### THE DATA

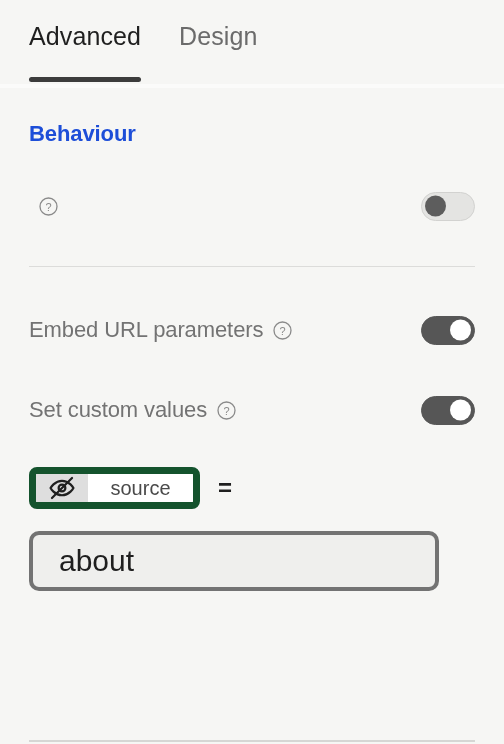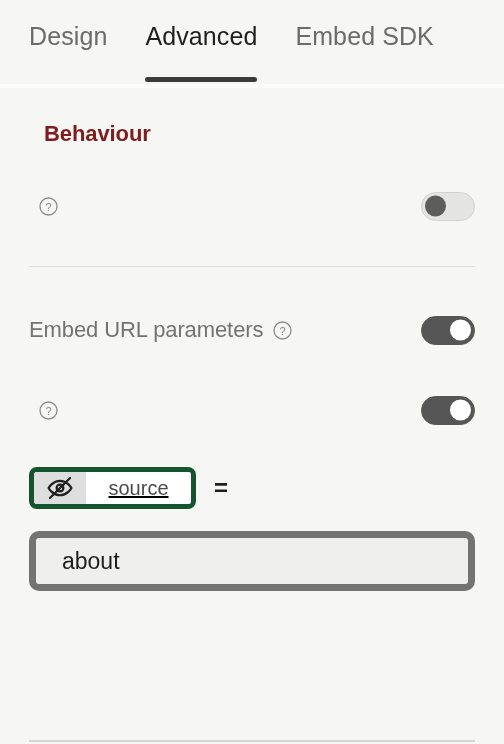"Design" div.tab { order: before "Advanced" -> after "Advanced" }
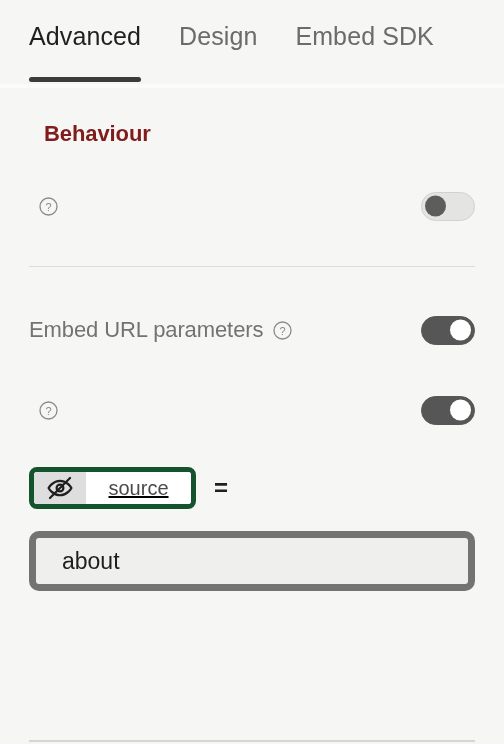"Embed SDK" div.tab { html: <div> <span>Embed SDK</span> </div> -> none }
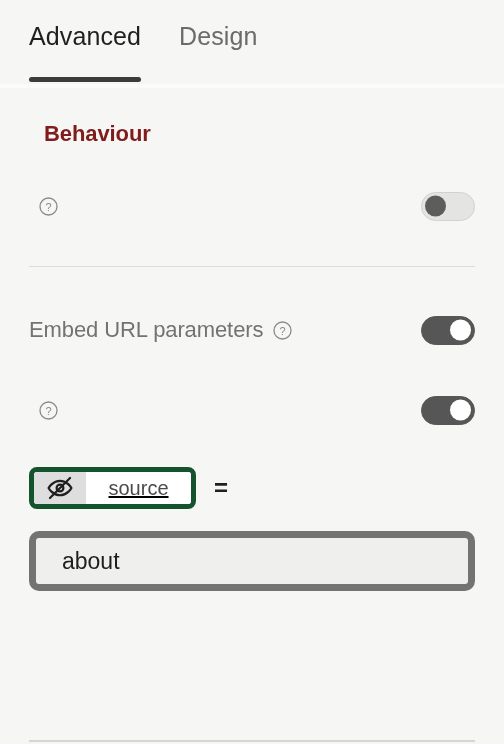"Behaviour" .section-title { color: #7f1d1d -> #1d4ed8; margin-left: 15px -> none }
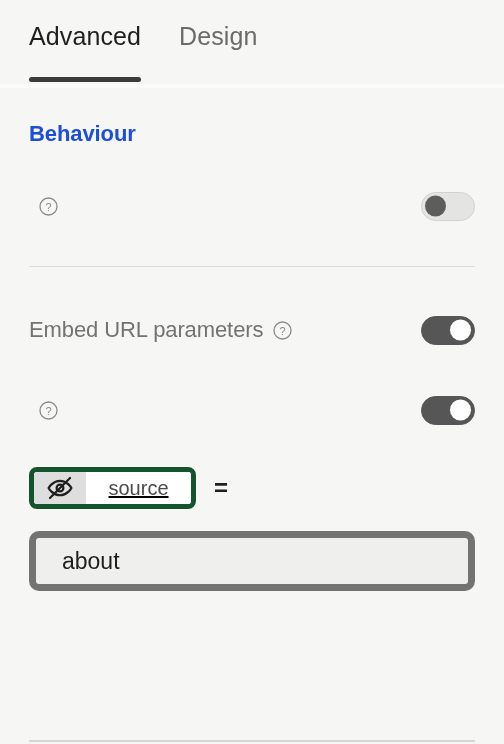"Set custom values" span { html: none -> <span>Set custom values</span> }
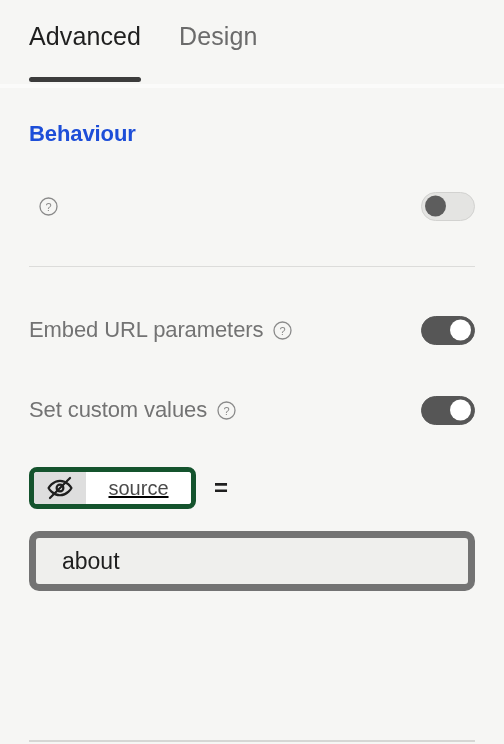"source" .key-group { border: 5px solid #14532d -> 7px solid #14532d; text-decoration: underline -> none }
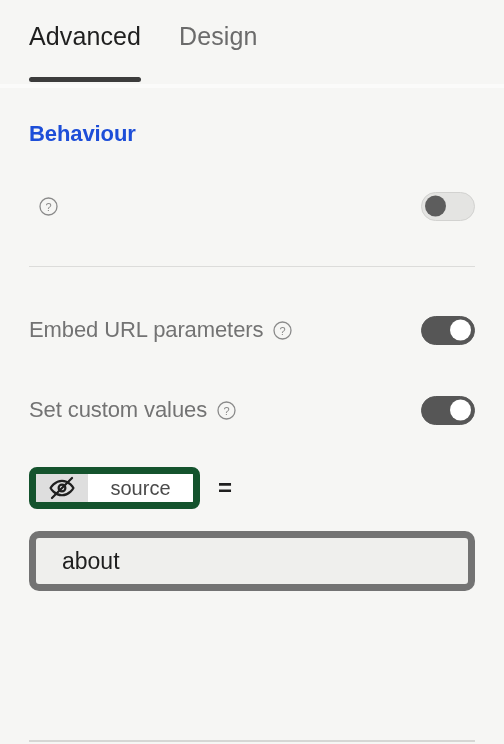"about" .value-field { border: 7px solid #737373 -> 4px solid #737373; font-size: 23px -> 30px; width: 446px -> 410px }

### REQUIRED WORK
Copy out all the data exactly. No images belong in the copy.

### RESULT OF THE EXERCISE
"Design" div.tab { order: before "Advanced" -> after "Advanced" }
"Embed SDK" div.tab { html: <div> <span>Embed SDK</span> </div> -> none }
"Behaviour" .section-title { color: #7f1d1d -> #1d4ed8; margin-left: 15px -> none }
"Set custom values" span { html: none -> <span>Set custom values</span> }
"source" .key-group { border: 5px solid #14532d -> 7px solid #14532d; text-decoration: underline -> none }
"about" .value-field { border: 7px solid #737373 -> 4px solid #737373; font-size: 23px -> 30px; width: 446px -> 410px }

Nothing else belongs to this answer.